WHAT YOU HAVE TO DO: Write out the data exactly as given, dropping every picture.

DATA RECORDS Start Marker

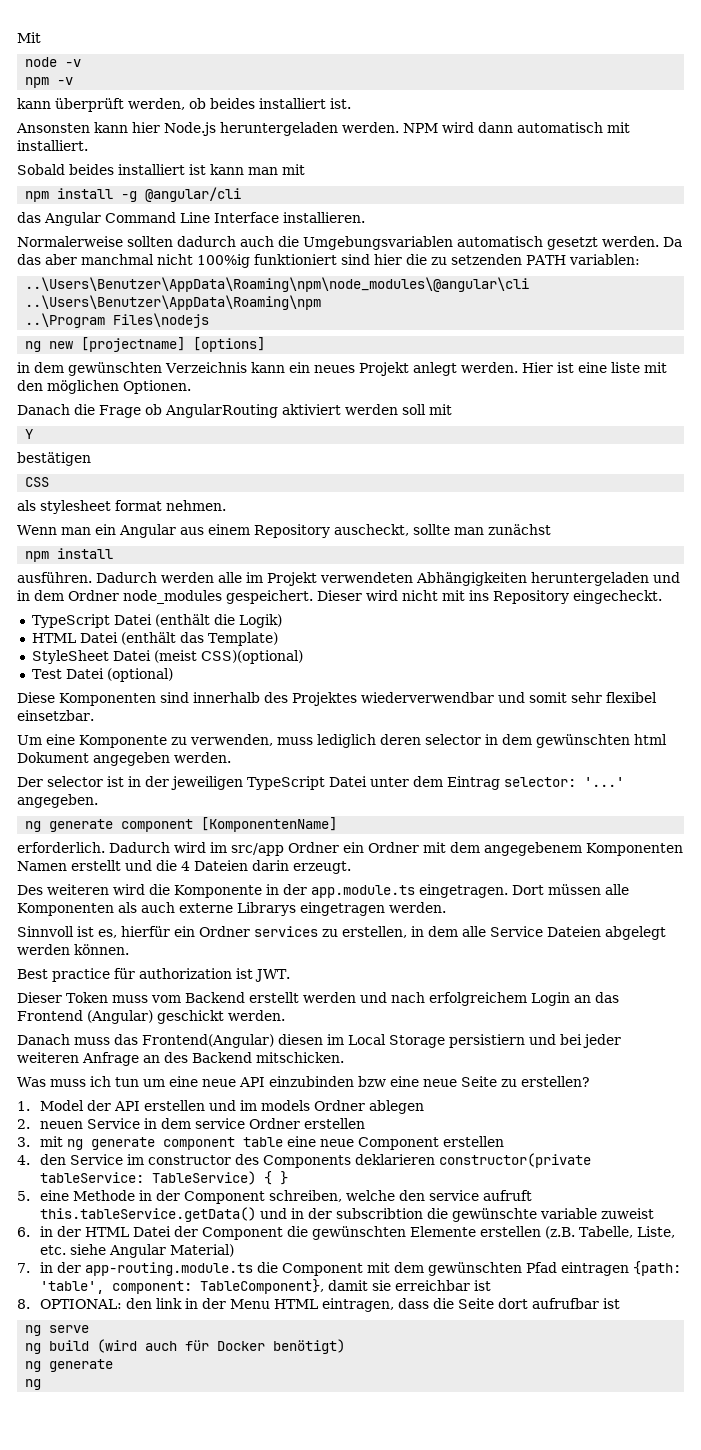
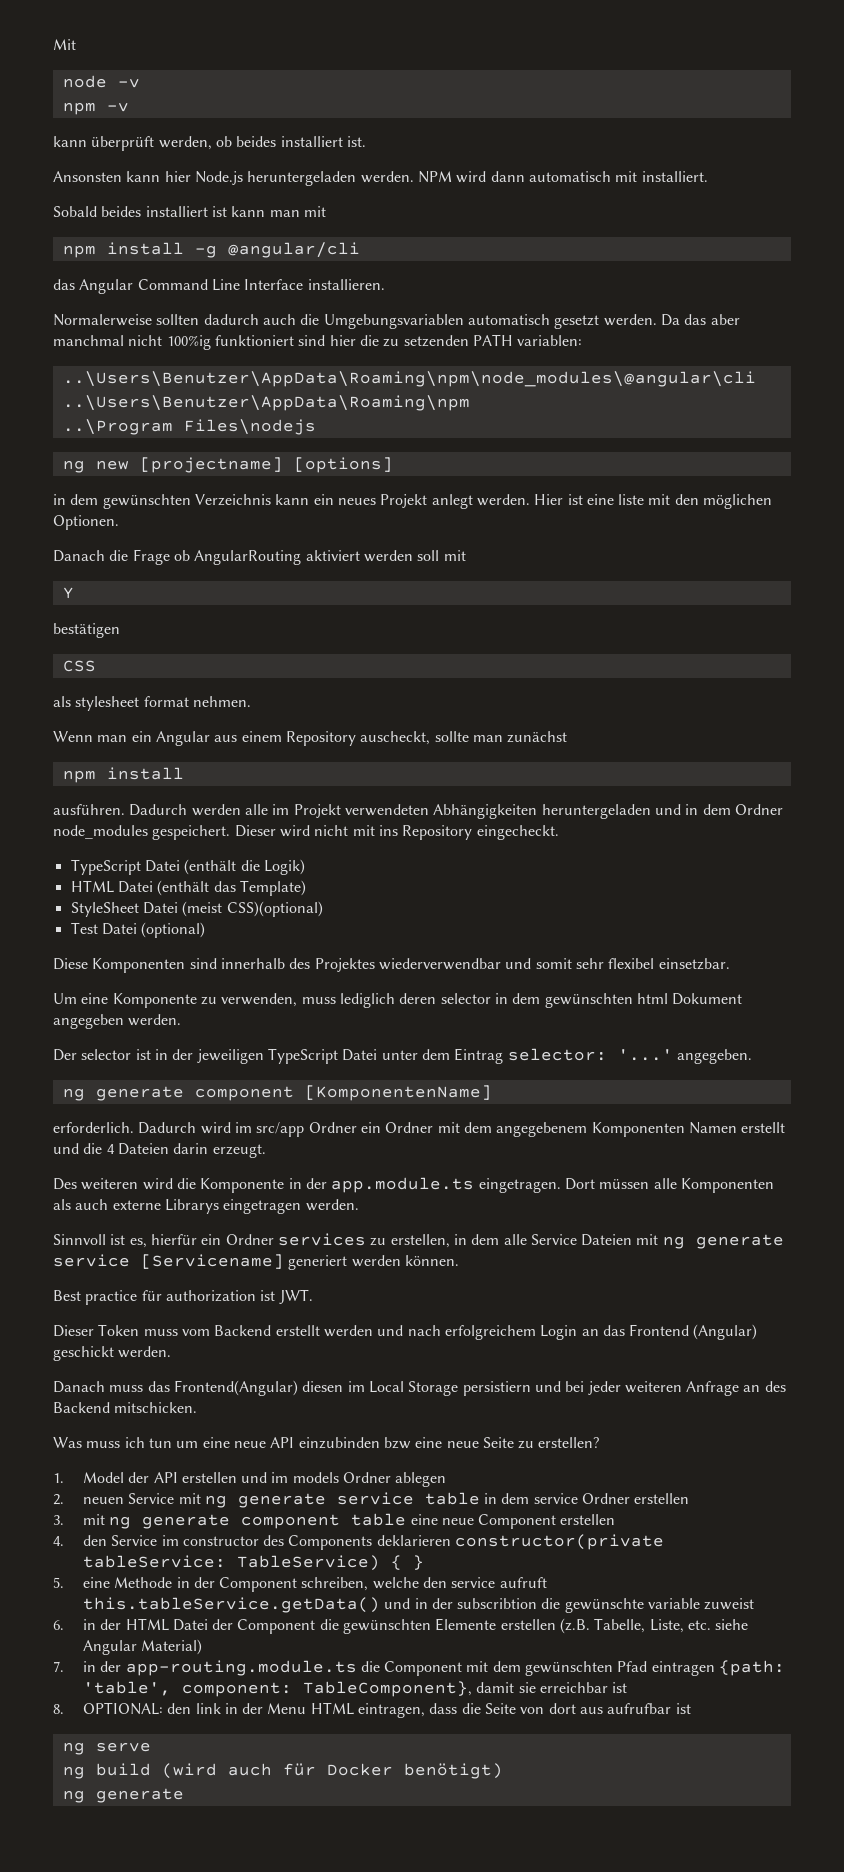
[605,926,666,940] abgelegt -> [636,1234,784,1249] [53,1254,348,1270] mit ng generate service [Servicename] generiert
(141, 1123) none -> [178,1492,480,1508] mit ng generate service table
[498,1298,529,1309] dort -> [520,1703,604,1714] von dort aus
[25,1379,42,1390] // ng -> (184, 1795) none

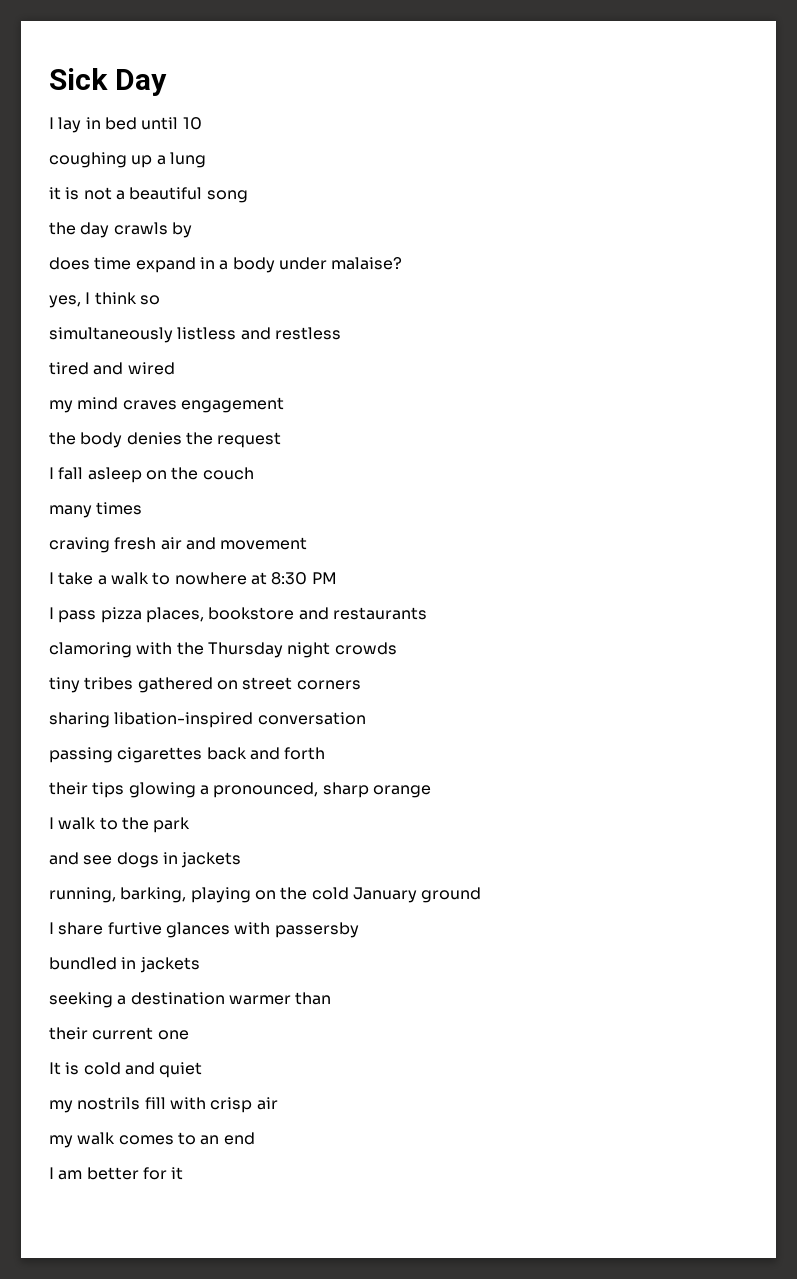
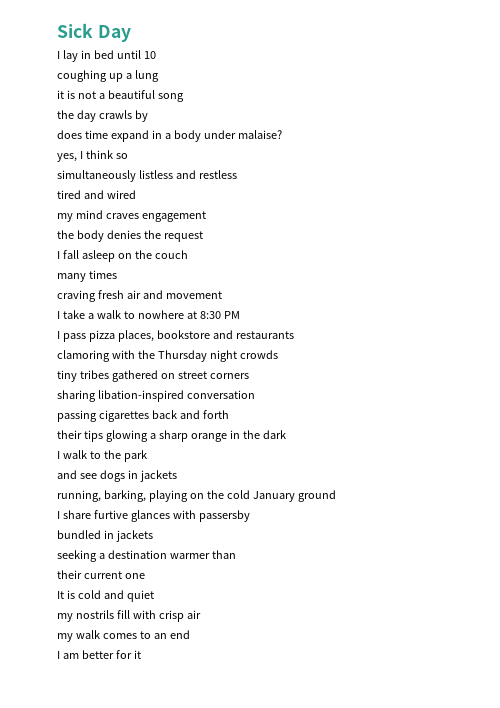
[213,782,319,798] pronounced, -> (156, 436) none
(431, 791) none -> [229,430,286,439] in the dark

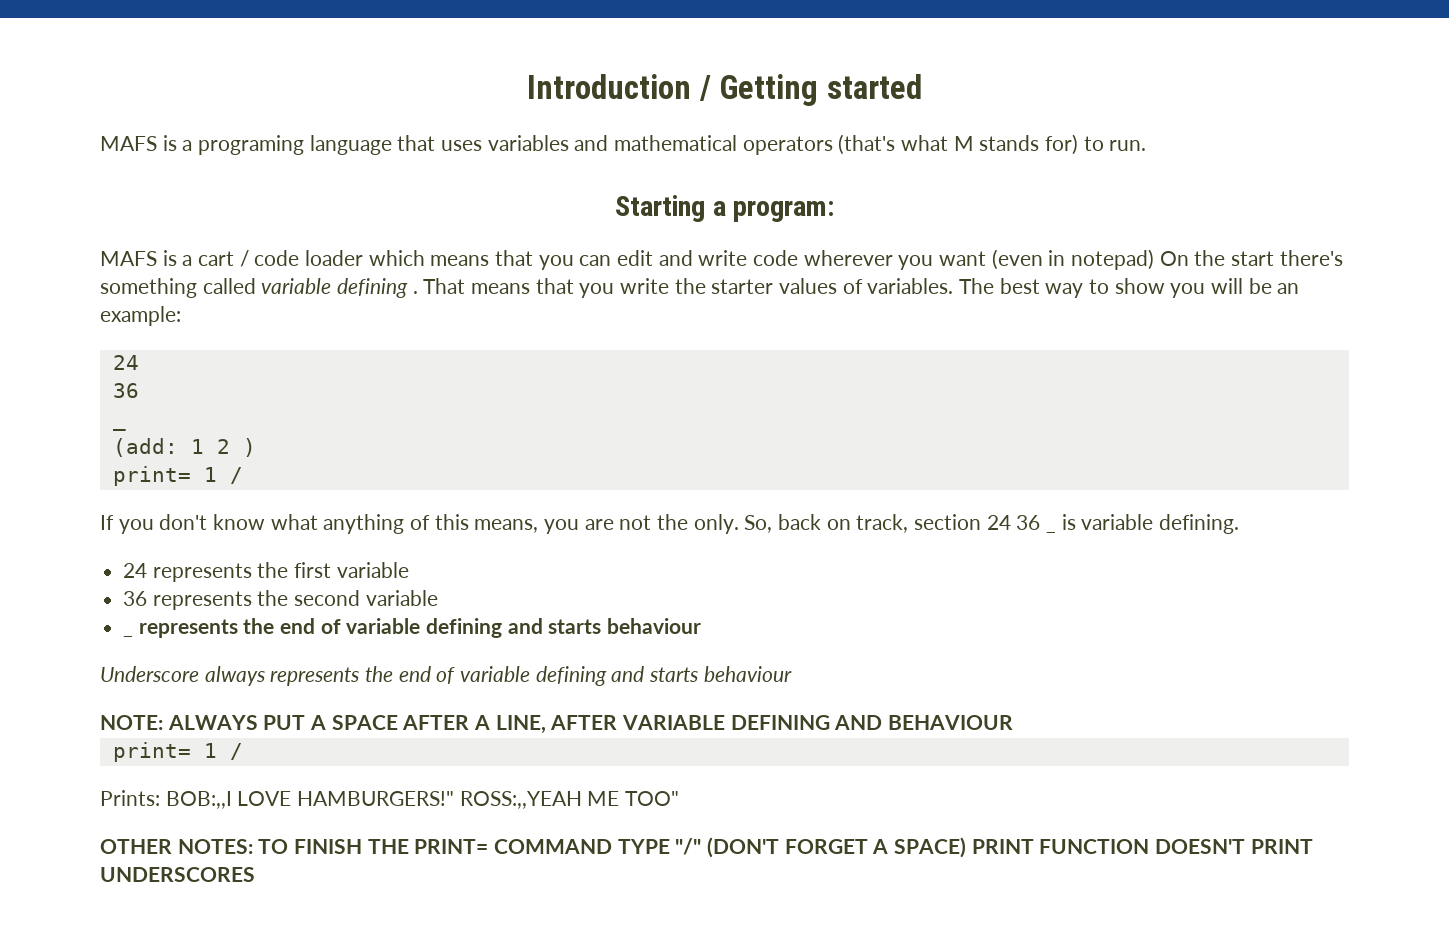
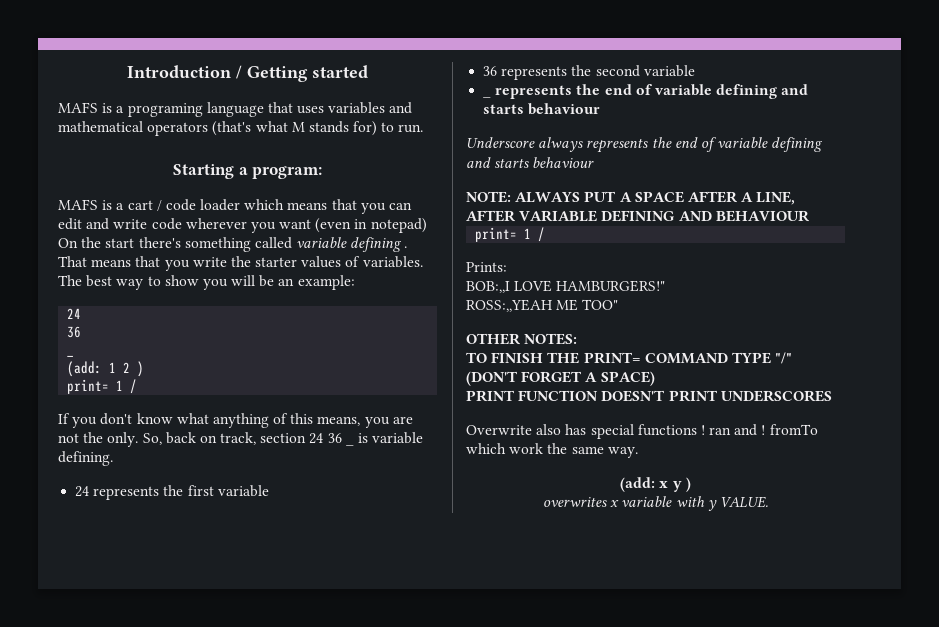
(160, 798) none -> (507, 267) //
(455, 798) none -> (666, 286) //
(253, 846) none -> (578, 339) //
(967, 847) none -> (655, 378) //
(255, 874) none -> [466,424,818,439] [466,443,638,458] [620,477,691,492] [543,496,768,511] // Overwrite also has special functions ! ran and ! fromTo which work the same way. // (add: x y ) // overwrites x variable with y VALUE.

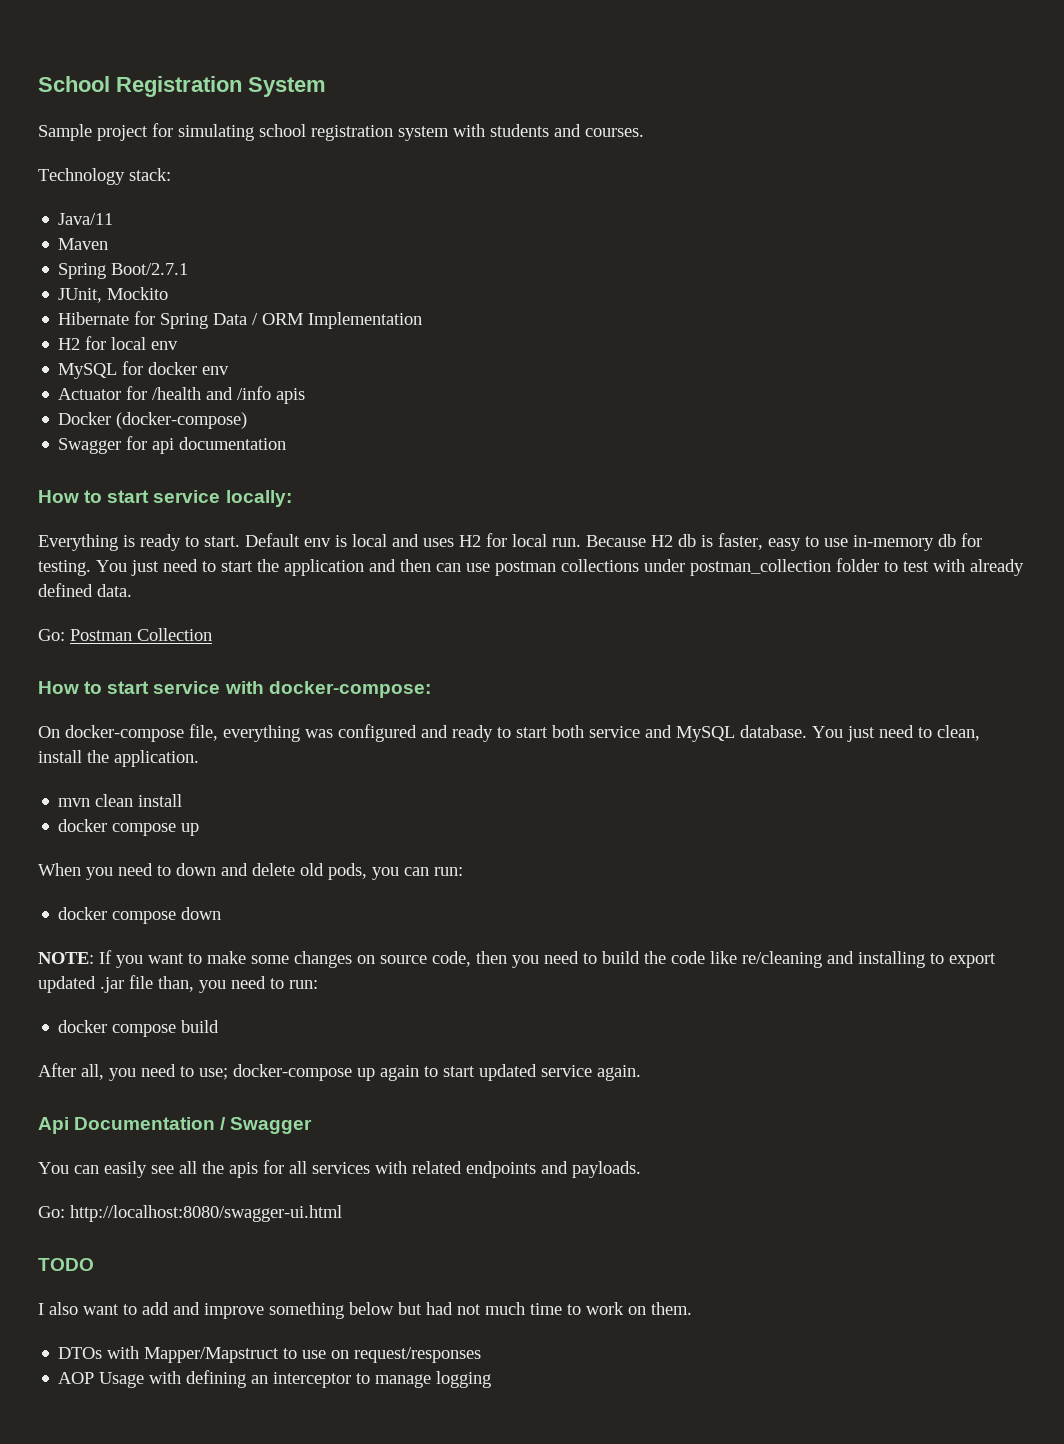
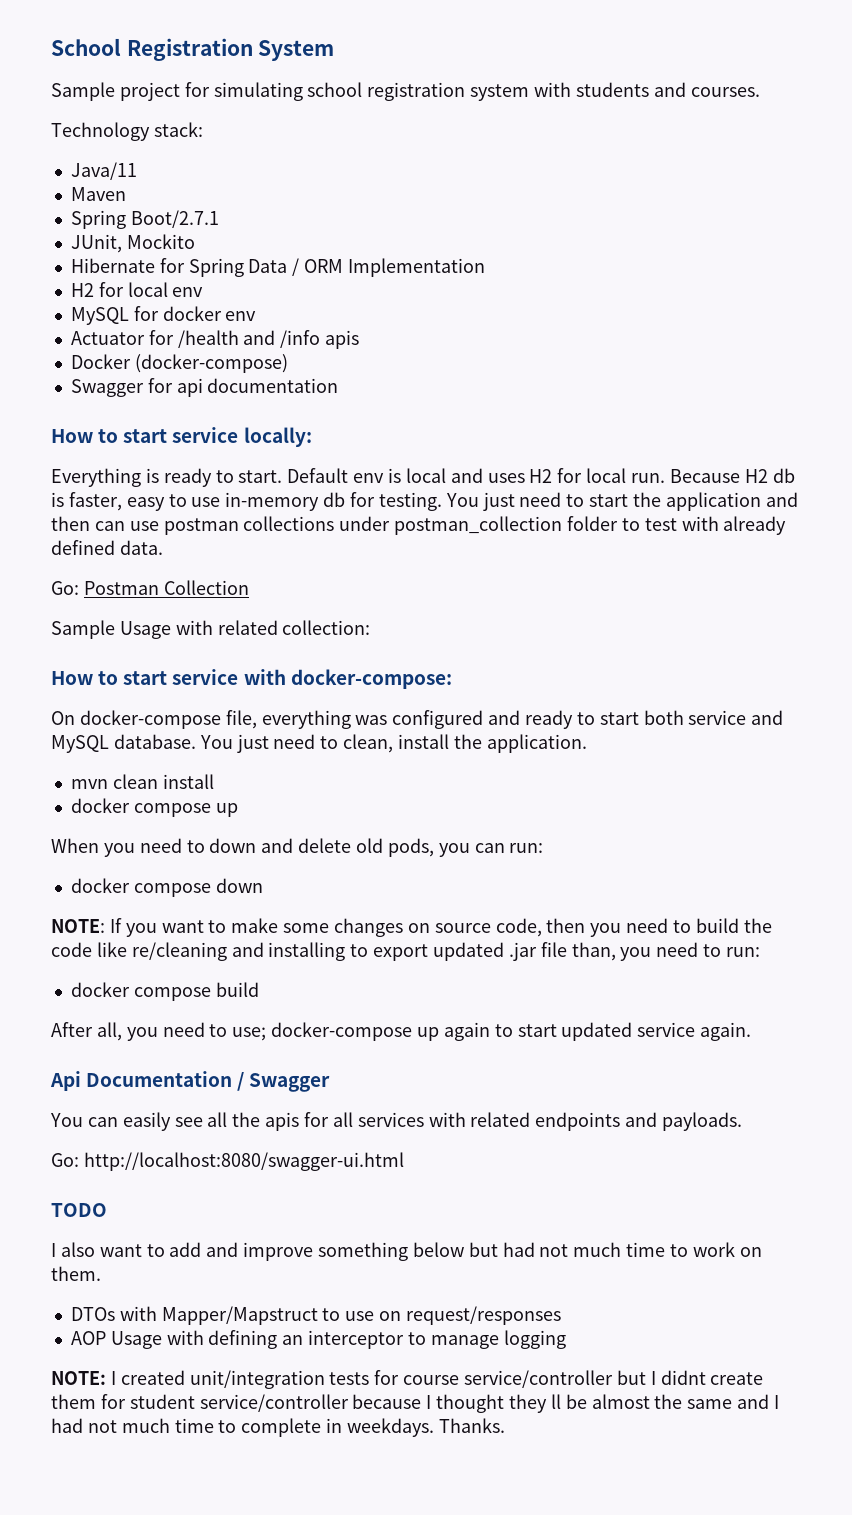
(212, 634) none -> [51,620,371,639] // Sample Usage with related collection:
(492, 1379) none -> [51,1370,764,1389] [51,1394,780,1413] [51,1418,505,1437] // NOTE: I created unit/integration tests for course service/controller but I didnt create them for student service/controller because I thought they ll be almost the same and I had not much time to complete in weekdays. Thanks.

DATA RECORDS End Marker

SOLUTION:
[605,926,666,940] abgelegt -> [636,1234,784,1249] [53,1254,348,1270] mit ng generate service [Servicename] generiert
(141, 1123) none -> [178,1492,480,1508] mit ng generate service table
[498,1298,529,1309] dort -> [520,1703,604,1714] von dort aus
[25,1379,42,1390] // ng -> (184, 1795) none

[213,782,319,798] pronounced, -> (156, 436) none
(431, 791) none -> [229,430,286,439] in the dark

(160, 798) none -> (507, 267) //
(455, 798) none -> (666, 286) //
(253, 846) none -> (578, 339) //
(967, 847) none -> (655, 378) //
(255, 874) none -> [466,424,818,439] [466,443,638,458] [620,477,691,492] [543,496,768,511] // Overwrite also has special functions ! ran and ! fromTo which work the same way. // (add: x y ) // overwrites x variable with y VALUE.

(212, 634) none -> [51,620,371,639] // Sample Usage with related collection:
(492, 1379) none -> [51,1370,764,1389] [51,1394,780,1413] [51,1418,505,1437] // NOTE: I created unit/integration tests for course service/controller but I didnt create them for student service/controller because I thought they ll be almost the same and I had not much time to complete in weekdays. Thanks.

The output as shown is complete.